*Aim of the exercise:* Verbatim output required. Print the data in full.

= = = = = = =

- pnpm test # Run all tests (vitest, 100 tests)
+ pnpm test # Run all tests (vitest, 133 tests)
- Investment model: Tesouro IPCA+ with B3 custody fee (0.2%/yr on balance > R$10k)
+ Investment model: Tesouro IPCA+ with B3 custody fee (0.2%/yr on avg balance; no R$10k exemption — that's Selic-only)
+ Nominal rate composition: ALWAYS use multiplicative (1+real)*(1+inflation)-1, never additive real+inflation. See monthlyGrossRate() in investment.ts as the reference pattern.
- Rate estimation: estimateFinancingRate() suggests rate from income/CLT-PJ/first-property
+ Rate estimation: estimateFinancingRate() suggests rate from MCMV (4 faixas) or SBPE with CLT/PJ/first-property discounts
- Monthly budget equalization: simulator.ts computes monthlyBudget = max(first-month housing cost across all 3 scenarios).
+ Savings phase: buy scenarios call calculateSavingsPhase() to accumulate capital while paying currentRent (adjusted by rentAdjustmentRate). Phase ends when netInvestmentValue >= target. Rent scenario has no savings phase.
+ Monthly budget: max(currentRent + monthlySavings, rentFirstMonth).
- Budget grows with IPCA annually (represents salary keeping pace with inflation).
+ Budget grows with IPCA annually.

= = = = = = =

*Exercise result:*
- pnpm test # Run all tests (vitest, 100 tests)
+ pnpm test # Run all tests (vitest, 133 tests)
- Investment model: Tesouro IPCA+ with B3 custody fee (0.2%/yr on balance > R$10k)
+ Investment model: Tesouro IPCA+ with B3 custody fee (0.2%/yr on avg balance; no R$10k exemption — that's Selic-only)
+ Nominal rate composition: ALWAYS use multiplicative (1+real)*(1+inflation)-1, never additive real+inflation. See monthlyGrossRate() in investment.ts as the reference pattern.
- Rate estimation: estimateFinancingRate() suggests rate from income/CLT-PJ/first-property
+ Rate estimation: estimateFinancingRate() suggests rate from MCMV (4 faixas) or SBPE with CLT/PJ/first-property discounts
- Monthly budget equalization: simulator.ts computes monthlyBudget = max(first-month housing cost across all 3 scenarios).
+ Savings phase: buy scenarios call calculateSavingsPhase() to accumulate capital while paying currentRent (adjusted by rentAdjustmentRate). Phase ends when netInvestmentValue >= target. Rent scenario has no savings phase.
+ Monthly budget: max(currentRent + monthlySavings, rentFirstMonth).
- Budget grows with IPCA annually (represents salary keeping pace with inflation).
+ Budget grows with IPCA annually.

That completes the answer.